Листровский, ничего не отвечая, продолжал смотреть в окно. Через открытую форточку в кабинет доносились звуки с улицы и чириканье воробьев, в обилии восседавших на деревьях вокруг здания.
– Вообще странно, – решил продолжить лейтенант. – Работник секретной лаборатории первого уровня перед днем, когда ему предстоит провести важную процедуру, устраивает скандал с женой… Безответственно.
– Да, глупо все как-то, – Листровский уже успел взять со стола сигарету и закурить. По капитану было видно, что он несколько разочарован таким поворотом.

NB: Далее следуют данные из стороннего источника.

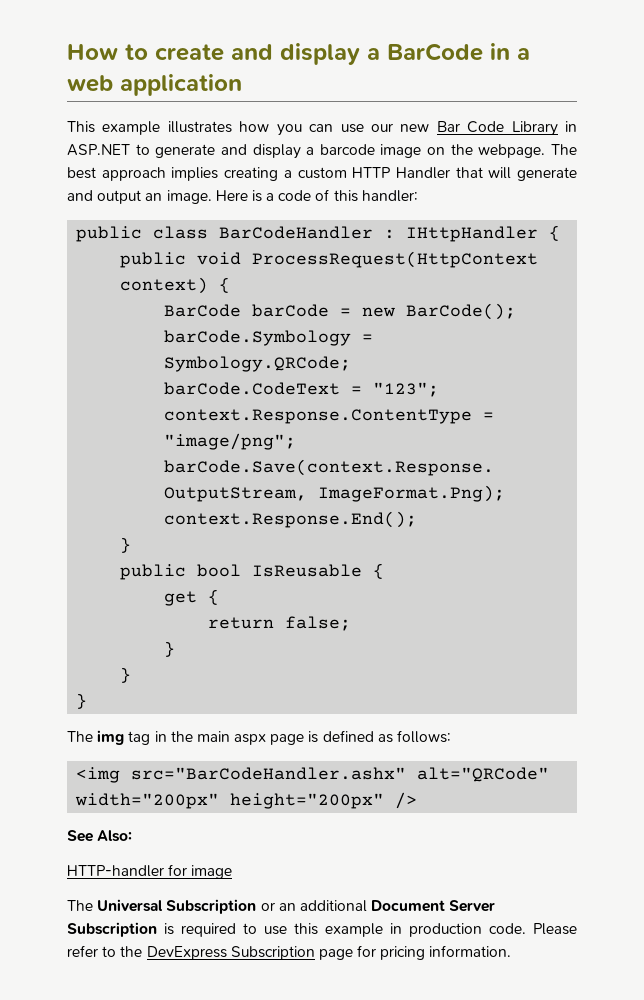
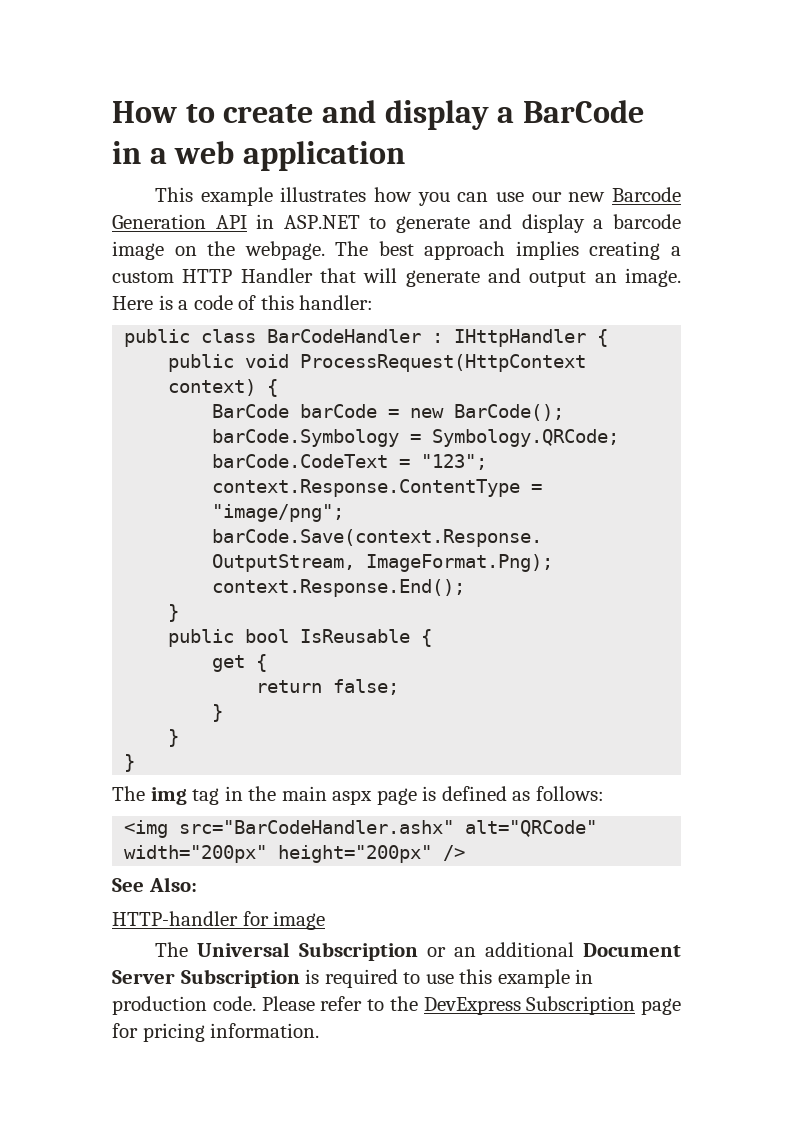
[436,121,558,136] Bar Code Library -> [612,187,681,202] [112,214,247,229] Barcode Generation API

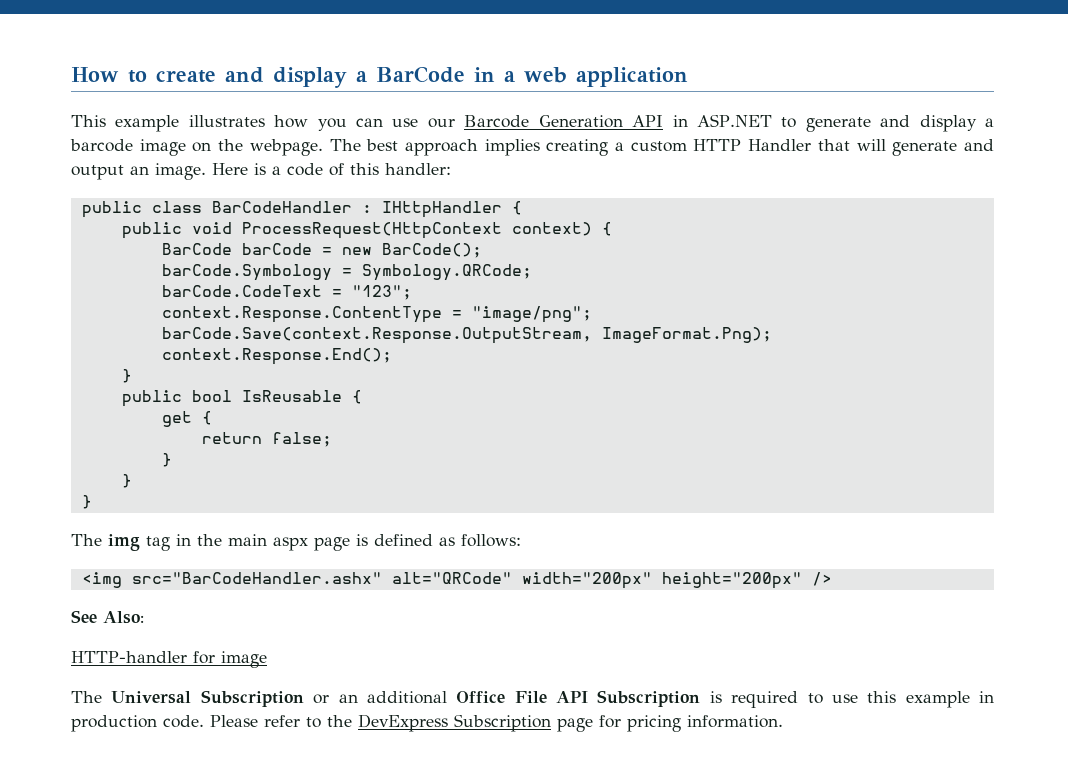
[568,192,606,202] new -> (455, 123) none
[583,943,681,957] [112,970,175,984] Document Server -> [456,691,588,703] Office File API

Шакулину казалось, что именно человеческий след завлекал капитана в их деле много больше, чем сами объекты. Поэтому сейчас не было ничего удивительного в поведении Листровского. Капитану виделось, что зверей специально «разбудили» пораньше. Теперь же его задача, по сути, сводилась к банальному «поймай». Никаких запутанных схем или невидимых на первый взгляд связей. Детективность дела для Листровского исчезала, а, похоже, именно это было главным двигателем в его работе.
– Как же он там жил три года? – задал вопрос Шакулин, по-видимому, подразумевая недотепу научного сотрудника из Барнаула, неправильно рассчитавшего дозу. – Ведь где-то же прятался, в горах, один.
– Он затем поселился в неком горном поселке, – поправил капитан.
– Но до этого же почти полгода где-то скрывался.
Листровский, наконец, развернулся от окна.
– Смотри, лейтенант, ты не рассчитай неправильно дозу, чтобы потом в горах не скрываться. А лучше – не ругайся с женой. – Листровский сдобрил фразу улыбкой, чтобы сказанное не прочиталось Шакулиным как некая завуалированная угроза-предупреждение.
Однако Шакулин именно за предупреждение ее и принял, хотя в ответ на улыбку Листровского, которую сегодня окрестили улыбкой Моны Лизы, он ответил своей, такой же натянутой.
– Ну, и что мы теперь? – Шакулин вопросительно воззрился на своего коллегу.
– У нас есть две недели, чтобы найти этих зверюг.